## TASK GOAL
Return every line below in which "如果有一个操作数是布尔值" appears.

------ SUPPLIED MATERIAL

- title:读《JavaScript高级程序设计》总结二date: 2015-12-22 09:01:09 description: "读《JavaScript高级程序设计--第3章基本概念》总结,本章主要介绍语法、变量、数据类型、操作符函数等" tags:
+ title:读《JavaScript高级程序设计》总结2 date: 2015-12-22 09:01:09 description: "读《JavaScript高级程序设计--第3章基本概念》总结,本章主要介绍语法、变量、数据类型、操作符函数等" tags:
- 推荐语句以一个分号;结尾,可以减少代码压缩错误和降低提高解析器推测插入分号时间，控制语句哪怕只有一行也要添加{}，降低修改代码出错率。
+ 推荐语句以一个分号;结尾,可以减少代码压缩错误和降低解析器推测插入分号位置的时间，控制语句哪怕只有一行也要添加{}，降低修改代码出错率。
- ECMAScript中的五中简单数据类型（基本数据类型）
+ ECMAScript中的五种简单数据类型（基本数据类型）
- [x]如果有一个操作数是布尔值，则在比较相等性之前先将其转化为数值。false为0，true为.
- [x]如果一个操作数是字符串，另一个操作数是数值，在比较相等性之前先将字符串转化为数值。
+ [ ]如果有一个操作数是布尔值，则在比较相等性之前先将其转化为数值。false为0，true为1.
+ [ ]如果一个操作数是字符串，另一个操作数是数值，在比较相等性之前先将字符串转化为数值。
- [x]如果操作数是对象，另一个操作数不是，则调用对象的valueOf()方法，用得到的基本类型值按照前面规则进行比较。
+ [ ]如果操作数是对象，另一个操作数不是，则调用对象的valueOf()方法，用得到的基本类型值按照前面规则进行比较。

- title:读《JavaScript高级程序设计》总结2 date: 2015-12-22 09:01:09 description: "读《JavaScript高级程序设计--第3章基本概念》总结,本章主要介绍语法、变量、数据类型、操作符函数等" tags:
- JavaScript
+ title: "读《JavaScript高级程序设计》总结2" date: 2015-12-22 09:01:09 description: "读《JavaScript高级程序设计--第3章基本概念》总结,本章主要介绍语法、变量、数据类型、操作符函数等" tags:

------------

## REPLY
- [x]如果有一个操作数是布尔值，则在比较相等性之前先将其转化为数值。false为0，true为.
+ [ ]如果有一个操作数是布尔值，则在比较相等性之前先将其转化为数值。false为0，true为1.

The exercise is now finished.